Resource links provided by the National Library of Medicine

MedlinePlus related topics: Emphysema

Group/Cohort
COPD patients
COPD patients with severe emphysema and right heart dysfunction



Primary Outcome Measures :
  1. Estimate the change in right diastolic cardiac function after reduction of emphysema [ Time Frame: 1 day ]
    Estimate the change in right diastolic cardiac function after reduction of emphysema : assessed by the change in the slope end diastolic pressure volume relationship (EDPVR mmHg/ml) obtained by KT Loop procedure


Secondary Outcome Measures :
  1. Estimate the change in right systolic heart function [ Time Frame: 1 day ]
    Estimate the change in right systolic heart function before and after reduction of emphysema assessed by the cardiac output (L/min), the stroke volume (ml), the end systolic pressure (mmHg), the end systolic volume (mmHg), obtained by KT Loop procedure

  2. Estimate the change in right cardiac contractility [ Time Frame: 1 day ]
    Estimate the change in right cardiac contractility before and after reduction of emphysema assessed by the slope end systolic pressure volume relationship (mmHg/ml), obtained by KT Loop procedure.

  3. Estimate ventriculo-arterial coupling [ Time Frame: 1 day ]
    Estimate ventriculo-arterial coupling before and after reduction of emphysema assessed by the Ees/Ea ratio, obtained by KT Loop procedure

  4. Evaluate the evolution of symptoms assessed [ Time Frame: 1 day ]
    Evaluate the evolution of symptoms assessed by the Mmrc questionnaire and the CATCOPD questionnaire before and after reduction of emphysema.

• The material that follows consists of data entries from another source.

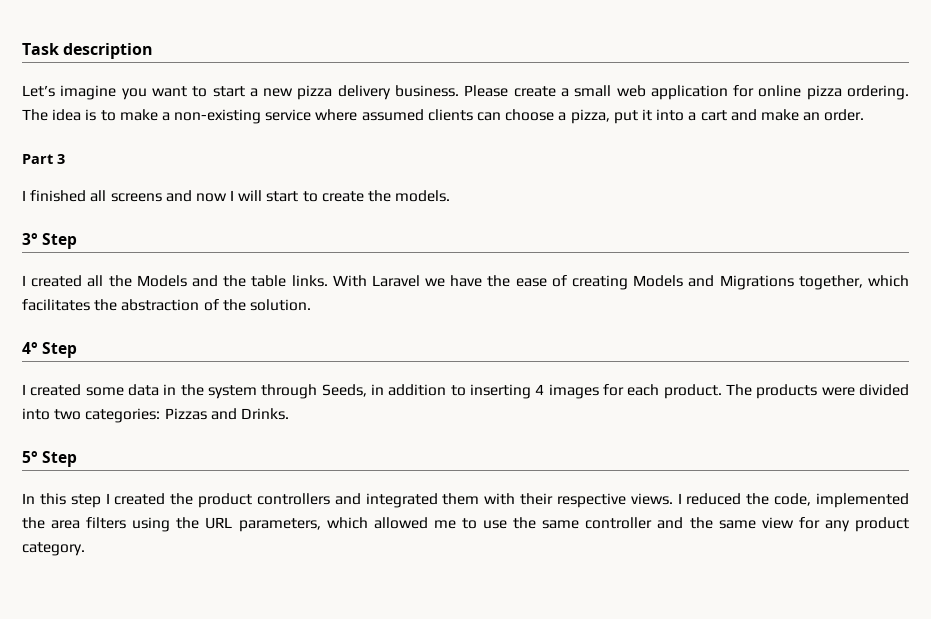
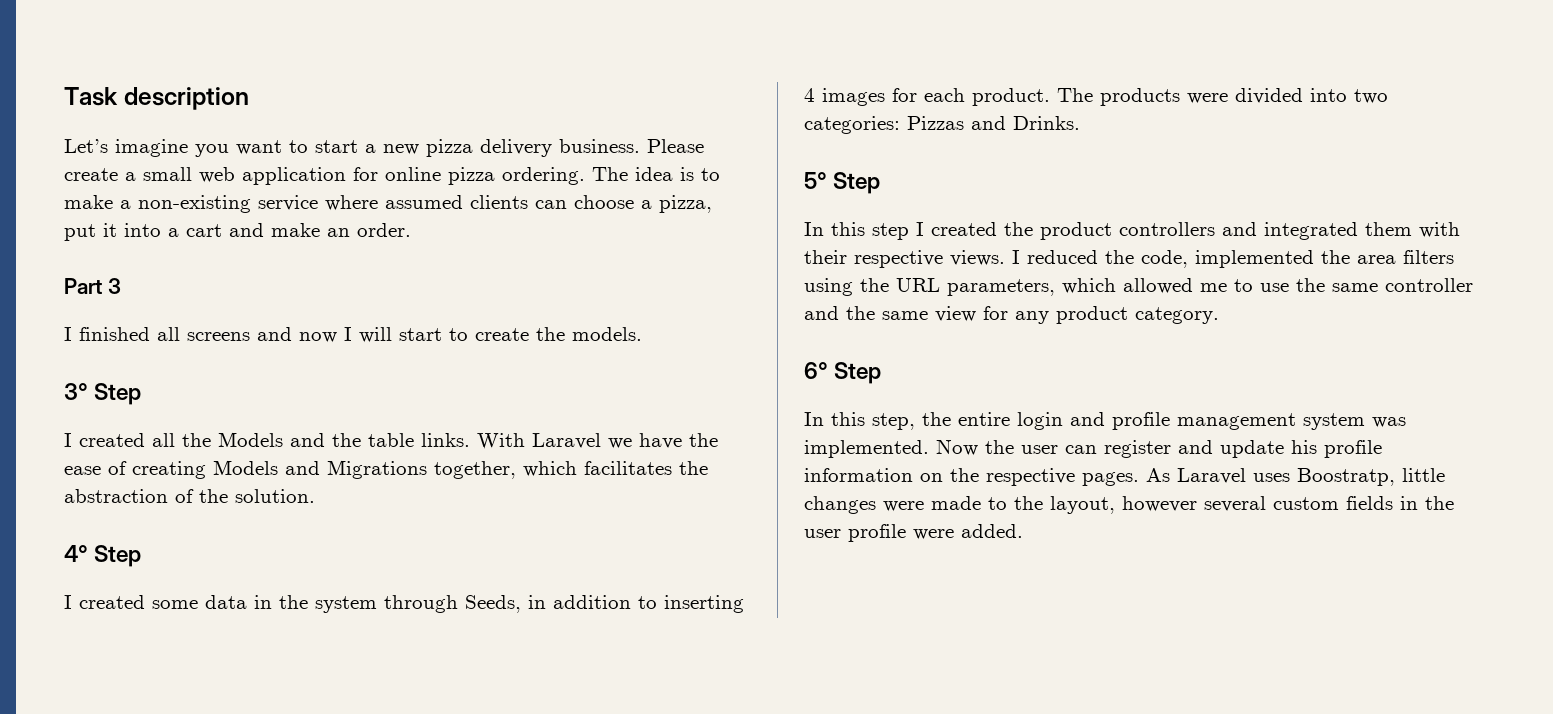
+ 6° Step
+ In this step, the entire login and profile management system was implemented. Now the user can register and update his profile information on the respective pages. As Laravel uses Boostratp, little changes were made to the layout, however several custom fields in the user profile were added.

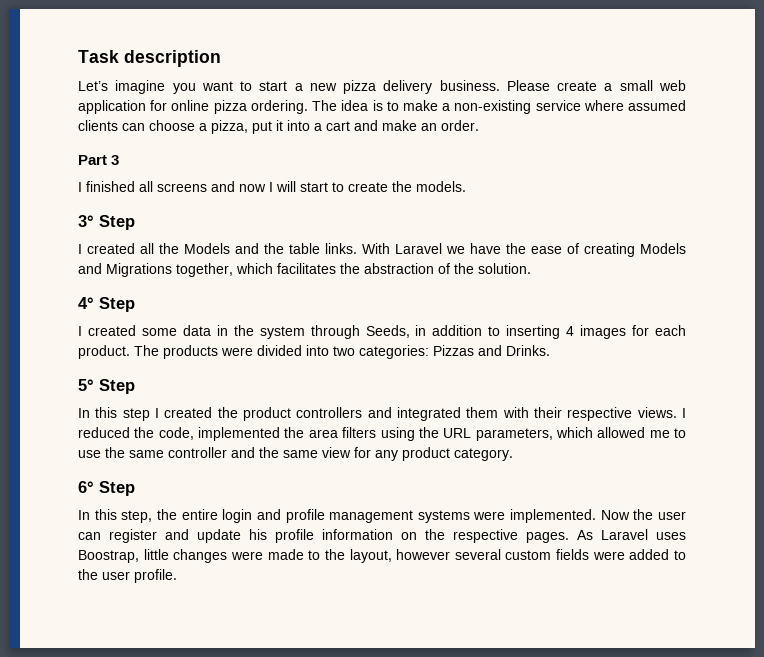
- In this step, the entire login and profile management system was implemented.
+ In this step, the entire login and profile management systems were implemented.
- As Laravel uses Boostratp, little changes were made to the layout, however several custom fields in the user profile were added.
+ As Laravel uses Boostrap, little changes were made to the layout, however several custom fields were added to the user profile.

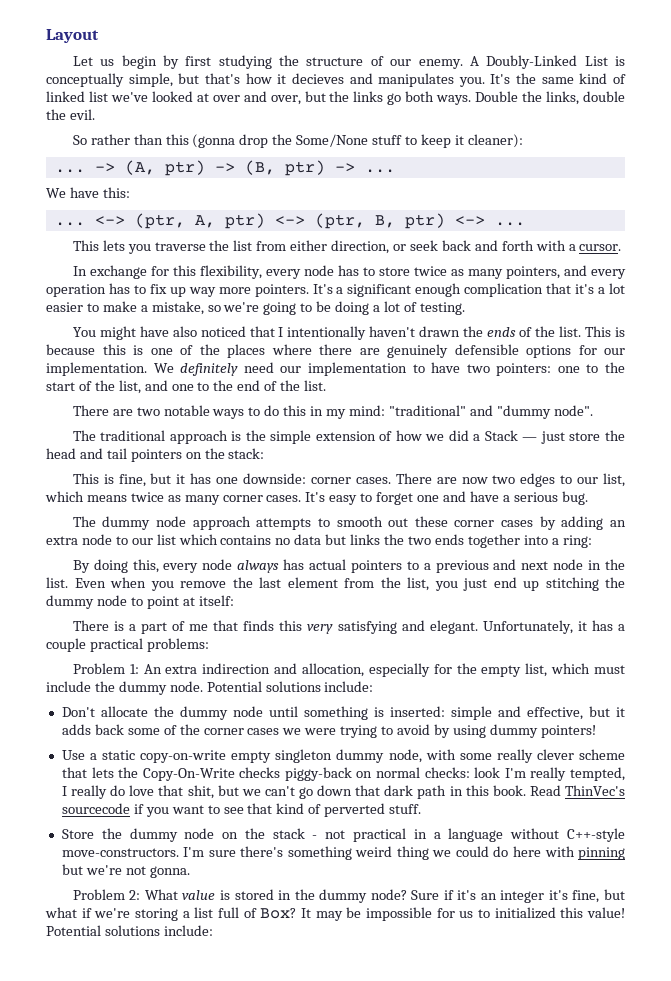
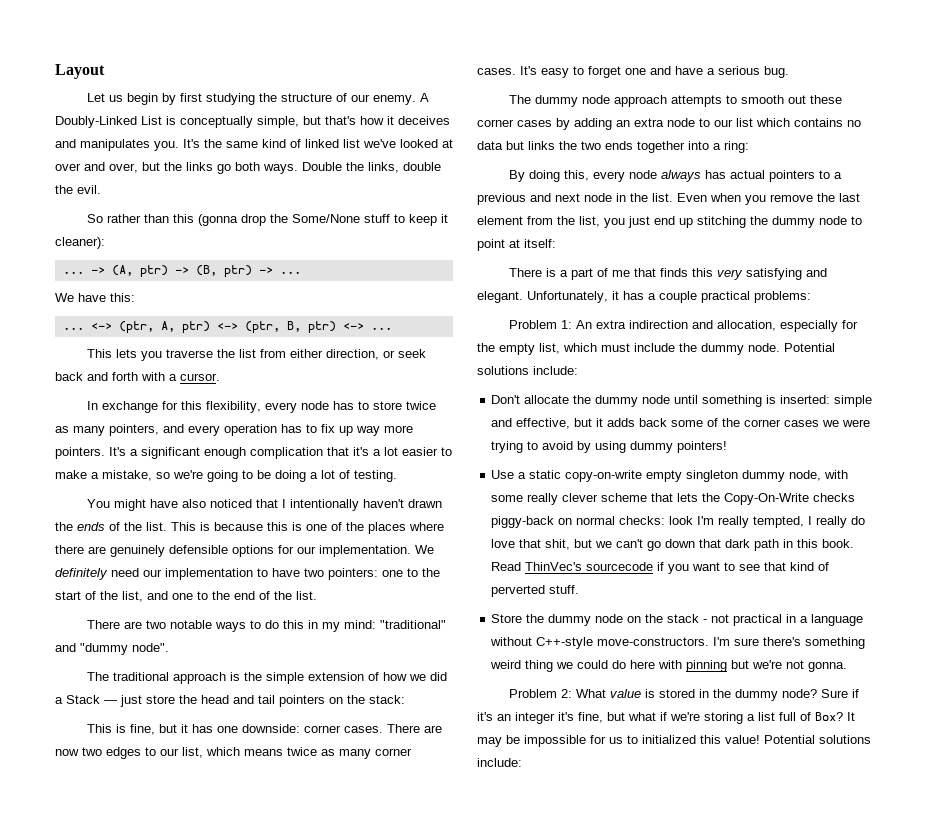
- A Doubly-Linked List is conceptually simple, but that's how it decieves and manipulates you.
+ A Doubly-Linked List is conceptually simple, but that's how it deceives and manipulates you.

  5. Assessing exercice performance [ Time Frame: 1 day ]
    Assessing exercice performance by the 6 minutes walk test before and after reduction of emphysema.

  6. Evaluate the evolution of respiratory function [ Time Frame: 1 day ]
    Evaluate the evolution of respiratory function before and after reduction of emphysema assessed by the FEV1 (Liters and % of predicted value), the FVC (Liters and % of predicted value), the RV (Liters and % of predicted value), the TLC (Liters and % of predicted value) obtained by spirometry/plethysmography.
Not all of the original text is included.